Ursprünge & Hintergründe:
In Brasilien wird der Dia da Consciência Negra (Tag des Schwarzen Bewusstseins) seit 1960 jährlich am 20. November, dem Todestag von Zumbi dos Palmares (1665 – 1695) gefeiert. Zumbi dos Palmares war im 17. Jahrhundert Anführer der größten Quilombo-Gemeinschaft Brasiliens. Quilombo-Gemeinschaften waren Zusammenschlüsse von Afro-Brasilianer:innen, denen die Flucht von Plantagen, Gefängnissen und Sklavensiedlungen gelungen war.

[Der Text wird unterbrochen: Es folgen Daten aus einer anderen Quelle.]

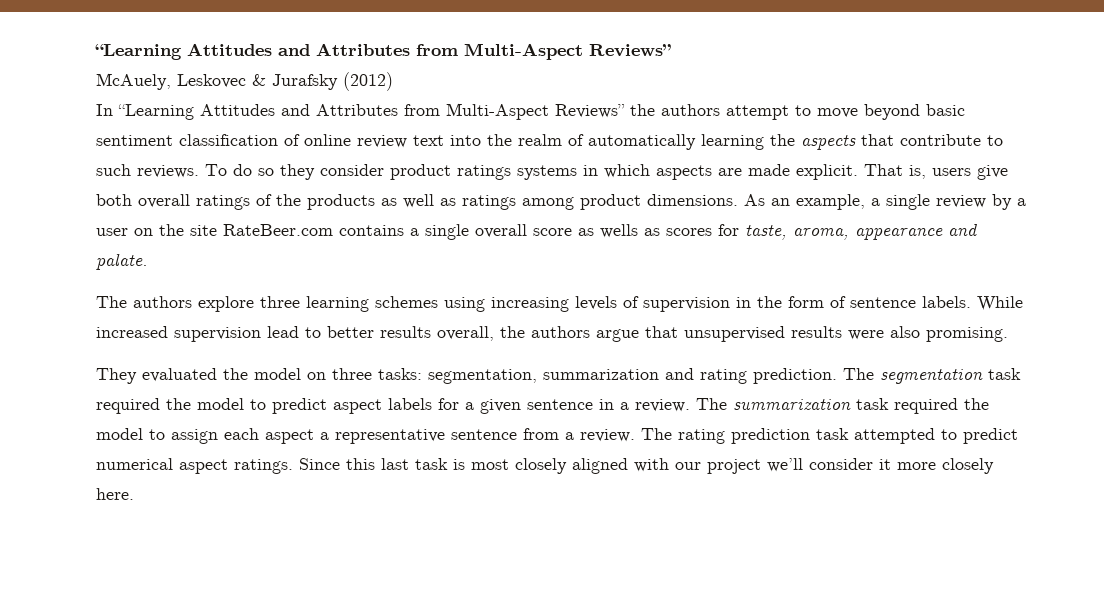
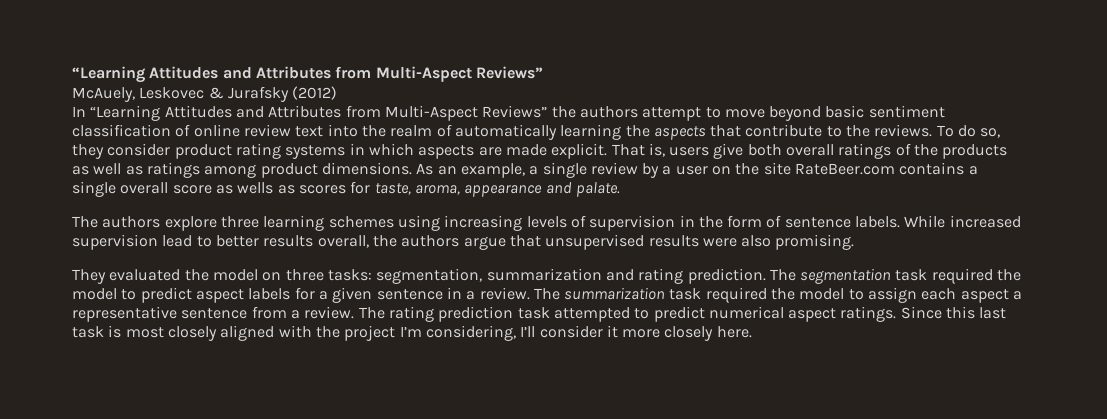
- In “Learning Attitudes and Attributes from Multi-Aspect Reviews” the authors attempt to move beyond basic sentiment classification of online review text into the realm of automatically learning the aspects that contribute to such reviews.
+ In “Learning Attitudes and Attributes from Multi-Aspect Reviews” the authors attempt to move beyond basic sentiment classification of online review text into the realm of automatically learning the aspects that contribute to the reviews.
- To do so they consider product ratings systems in which aspects are made explicit.
+ To do so, they consider product rating systems in which aspects are made explicit.
- Since this last task is most closely aligned with our project we’ll consider it more closely here.
+ Since this last task is most closely aligned with the project I’m considering, I’ll consider it more closely here.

Am 20. November wird zudem seit 21 Jahren am Transgender Day of Remembrance (Gedenktag für die Opfer von Transphobie) an die Opfer transphober Gewalt erinnert. Initiiert wurde der Gedenktag von Gwendolyn Ann Smith, einer Transfrau, die als Grafikdesignerin, Kolumnistin und Aktivistin in San Francisco arbeitet. Anlass war der Mord an Rita Hester in Allston (Massachusetts) im November 1998. Smith gründete daraufhin das Internet-Projekt „Remembering Our Dead“, aus dem später zu Ehren von Rita Hester der internationale Transgender Day of Remembrance hervorging.

*** Die Veranstaltung findet in deutscher und portugiesischer Lautsprache statt.